YOUR ASSIGNMENT - Without any of their pictures, return all of the records exactly.
:: MATERIAL FOR THIS EXERCISE
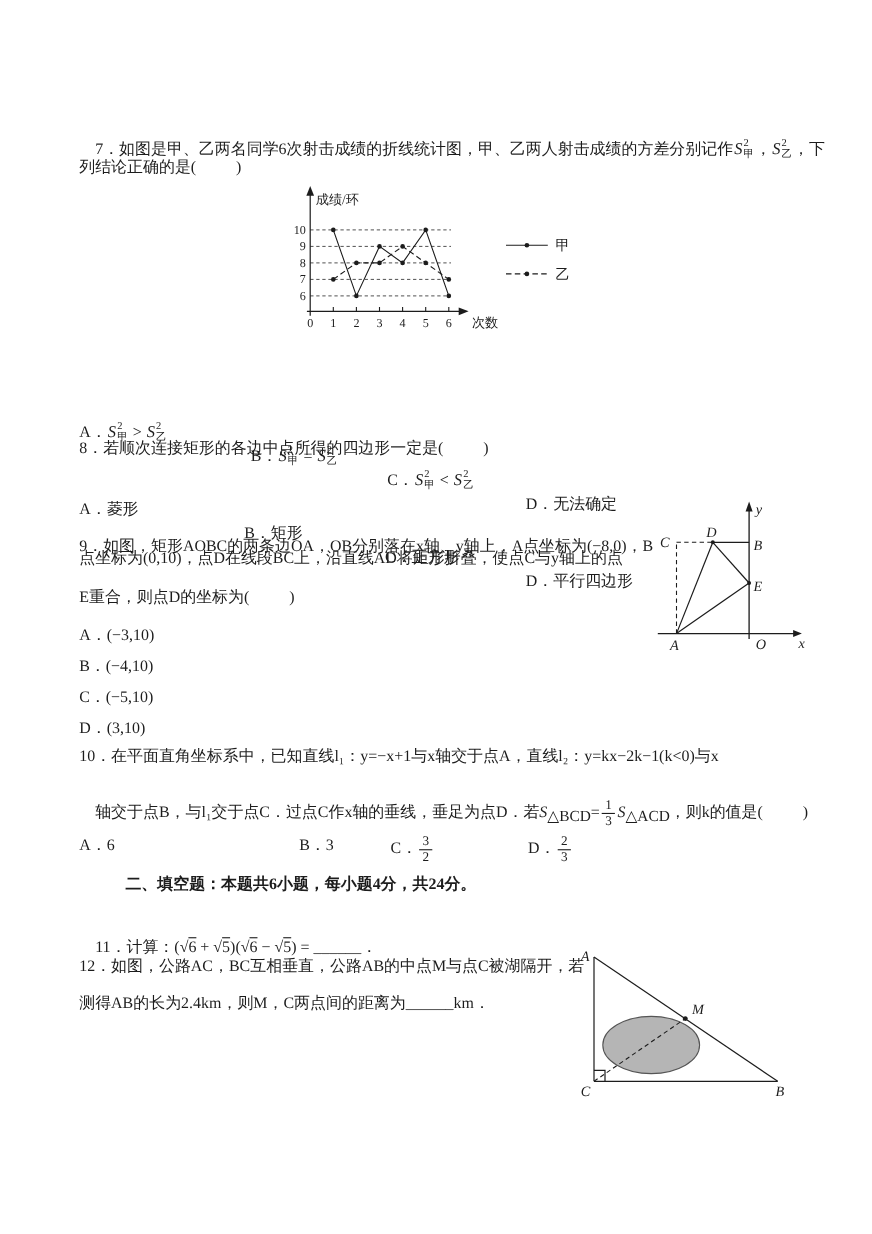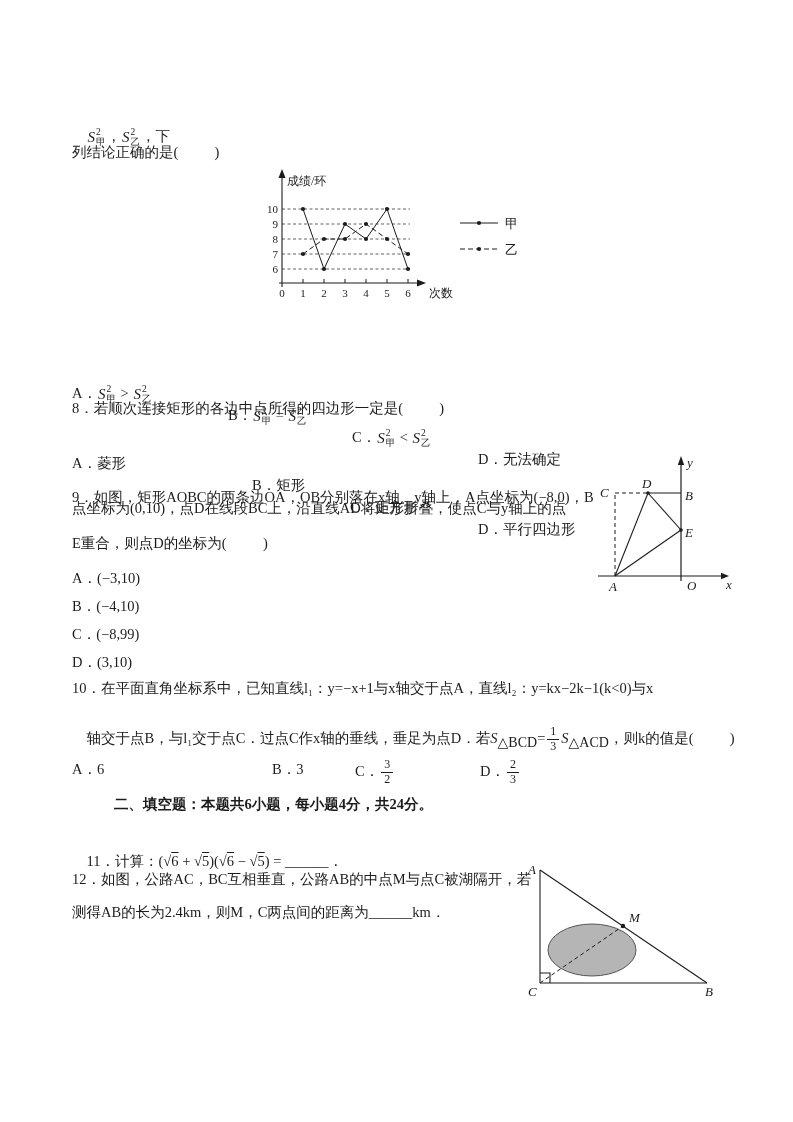"7．如图是甲、乙两名同学6次射击成绩的折线统计图，甲、乙两人射击成绩的方差分别记" span { html: none -> <span>7．如图是甲、乙两名同学6次射击成绩的折线统计图，甲、乙两人射击成绩的方差分别记作</span> }
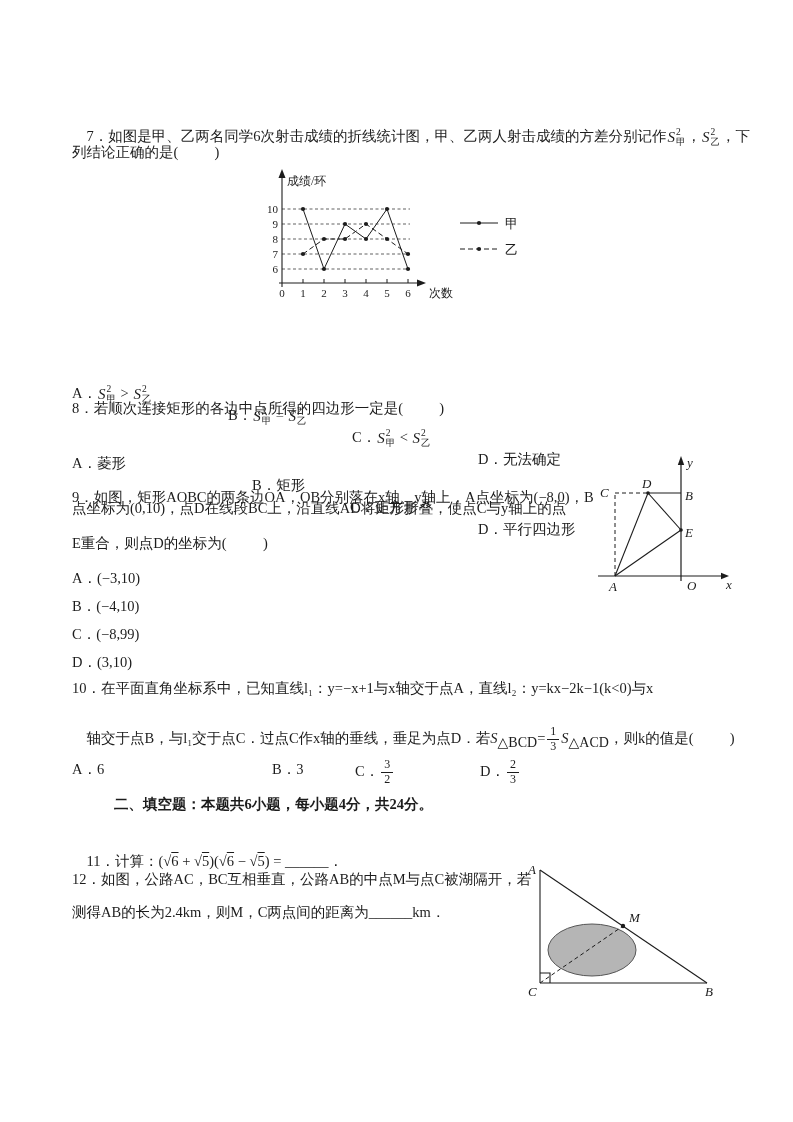"B．矩形" span.abs { margin-left: 30px -> none }
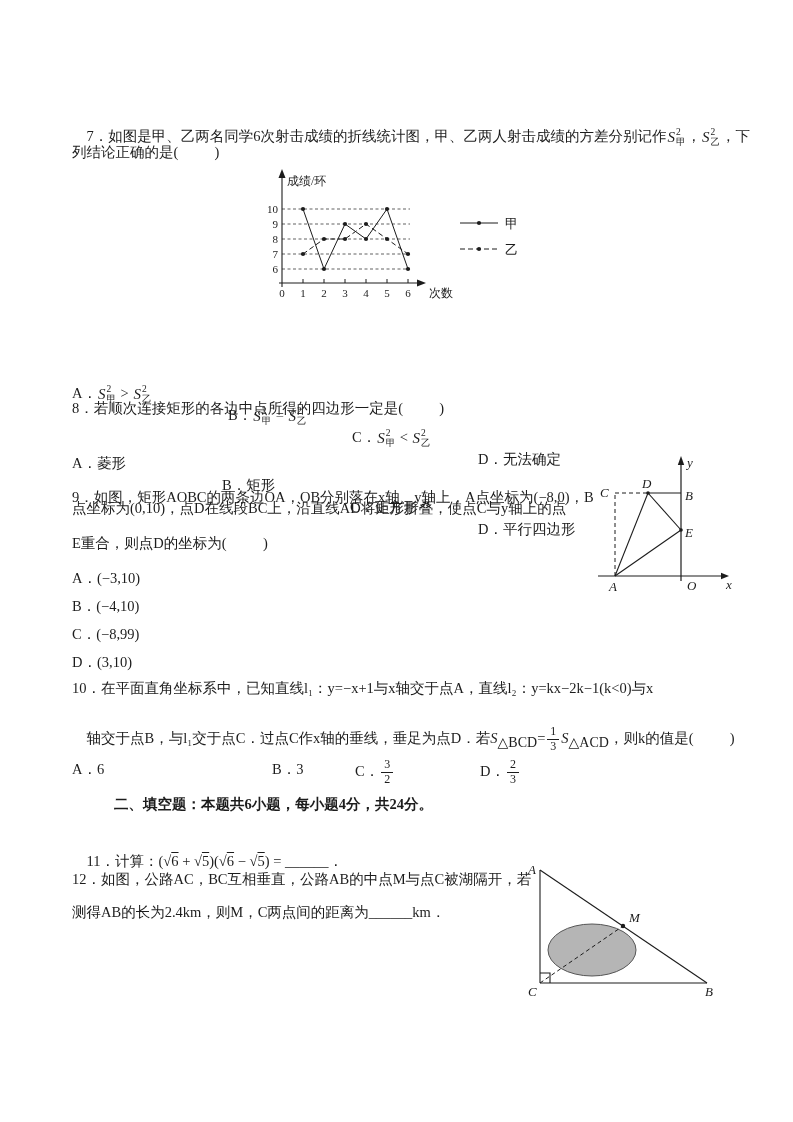"C．(−8,99)" div.abs { text: 8,99 -> 5,10 }
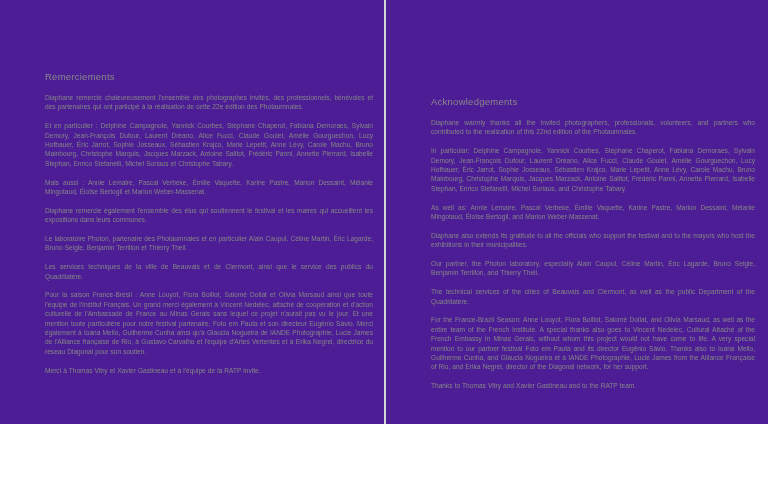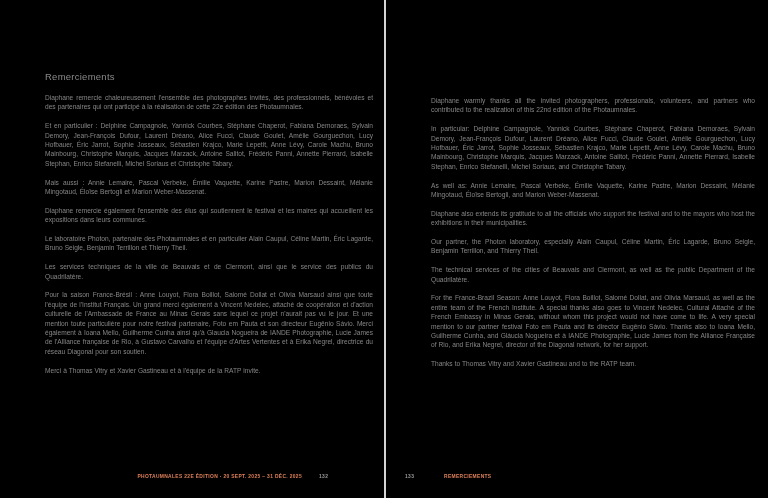"Remerciements" #spread { background: #000000 -> #4c1d95; height: 498px -> 424px }
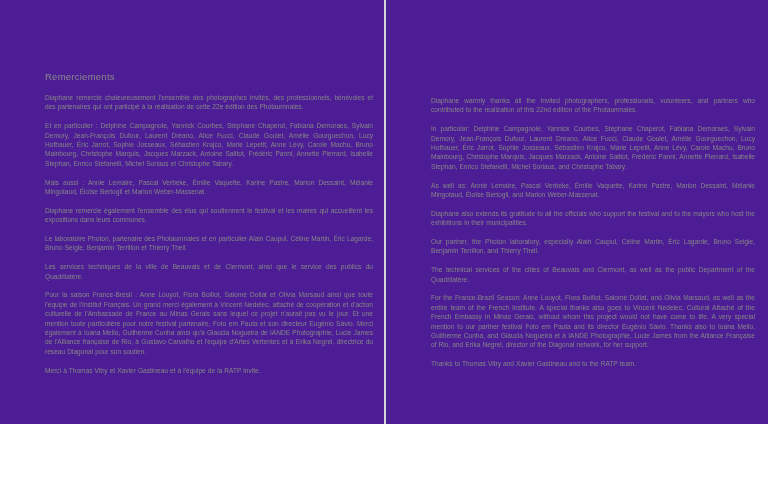"Acknowledgements" h1.heading { html: none -> <h1>Acknowledgements</h1> }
::::
RESPONSE BOX -
"7．如图是甲、乙两名同学6次射击成绩的折线统计图，甲、乙两人射击成绩的方差分别记" span { html: none -> <span>7．如图是甲、乙两名同学6次射击成绩的折线统计图，甲、乙两人射击成绩的方差分别记作</span> }
"B．矩形" span.abs { margin-left: 30px -> none }
"C．(−8,99)" div.abs { text: 8,99 -> 5,10 }
"Remerciements" #spread { background: #000000 -> #4c1d95; height: 498px -> 424px }
"Acknowledgements" h1.heading { html: none -> <h1>Acknowledgements</h1> }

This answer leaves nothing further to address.